April 15th, 2012 Posted by Gavok

The whole 4 Elements article concept is David’s baby. The four ties into the four in 4thletter and 4thletter comes from David’s name because he’s an egomaniac, an Eggo maniac and possibly a Lego maniac. You can also say that the four comes from there literally being four elements, but I’m pretty sure there are like a hundred of those things, so that’s definitely wrong.

This is David’s site and all, but Carnage USA is my comic. It’s a comic specifically made for ME. Me. Gavin Jasper. And since I’m Gavin, which starts with the seventh letter of the alphabet, that means I need to talk about the 7 Elements.

Carnage USA is the sequel to last year’s Carnage, both by Zeb Wells and Clayton Crain. Carnage was the story that returned Carnage from his grizzly death of being torn in half in space by the Sentry back in 2005. It acts as a loose sequel to the character’s most mainstream adventure Maximum Carnage while introducing yet another symbiote anti-hero in Scorn. By the end of the story, not only is Cletus Kasady alive and reunited with his blood-red costume, but he’s also on the loose and nobody knows where he’ll end up next.

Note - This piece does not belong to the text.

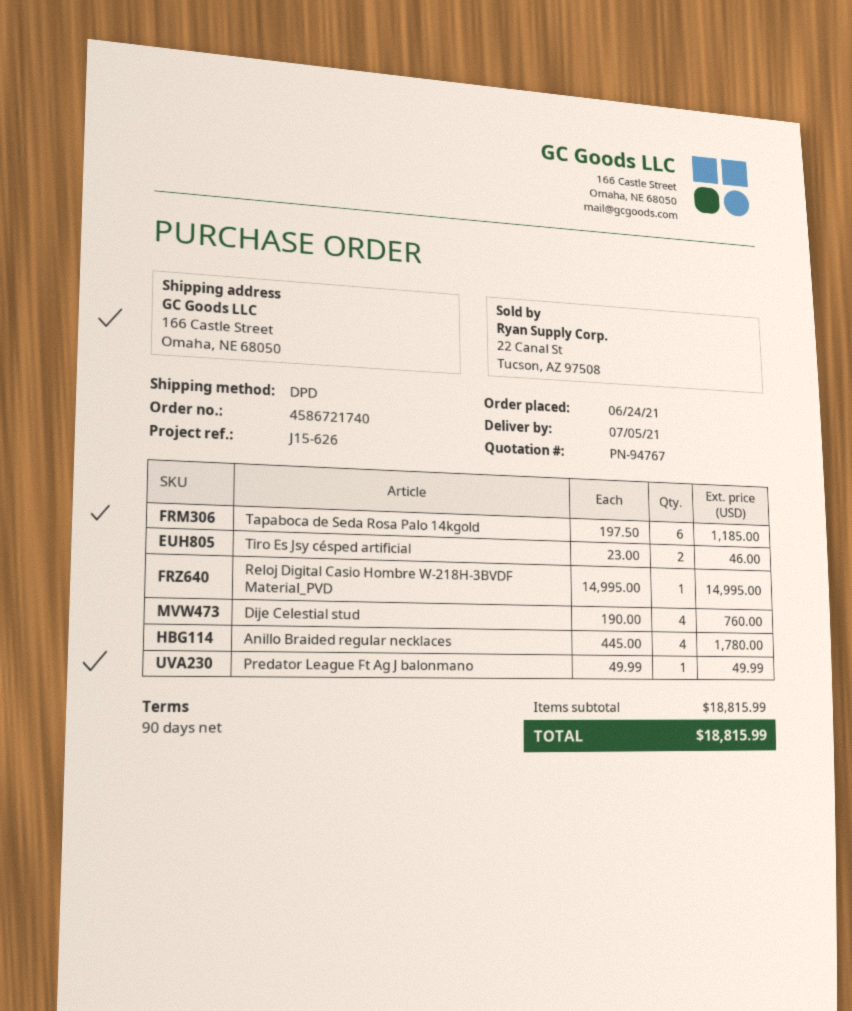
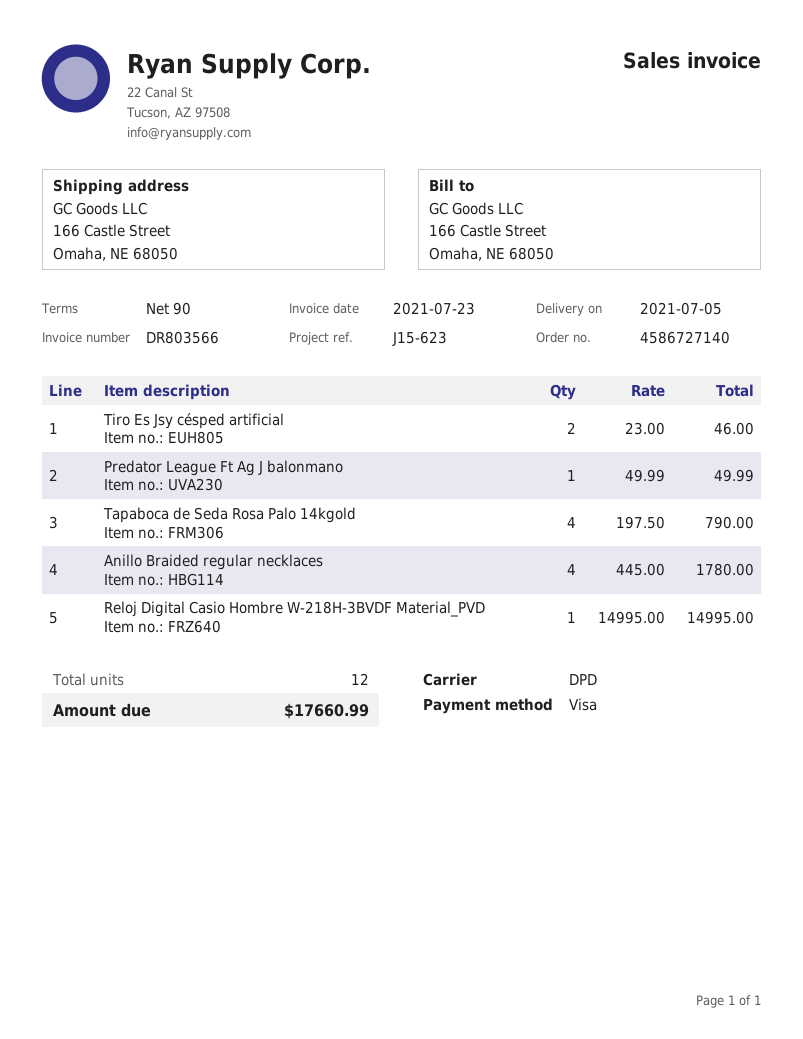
order number: 4586721740 -> 4586727140
reference: J15-626 -> J15-623
Tapaboca de Seda Rosa Palo 14kgold: 6 x 197.50 = 1185.00 -> 4 x 197.50 = 790.00
Dije Celestial stud: 4 x 190.00 = 760.00 -> none
total: 18815.99 -> 17660.99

All we know is that he has something bad on the horizon.

The plot of Carnage USA has Cletus venture to Doverton, Colorado, where he goes to a slaughterhouse and kills the entire stock of cows. The symbiote grows off the meat and expands to the point that he’s able to infect and assimilate the entire town through plumbing. A handful of the Avengers (Spider-Man, Captain America, Wolverine, Hawkeye and Thing) are sent to go deal with it and find a town of frightened human puppets before Carnage takes them too. Spider-Man gets away and the government goes to plan B… while trying real hard not to move to the dire plan C, which is to blow the county to kingdom come.

This miniseries helps support the idea that in comics, there are no bad characters, but bad writers. For such a mainstream villain who got his own popular videogame back in the day, Carnage’s death was met with little backlash. For years he’s been seen as nothing more than 50% shallow Venom mixed with 50% shallow Joker. Nobody’s ever really tried to write something decent with him and whenever he got the spotlight with his own one-shot, it was usually a bunch of gory dreck that didn’t do anything for me.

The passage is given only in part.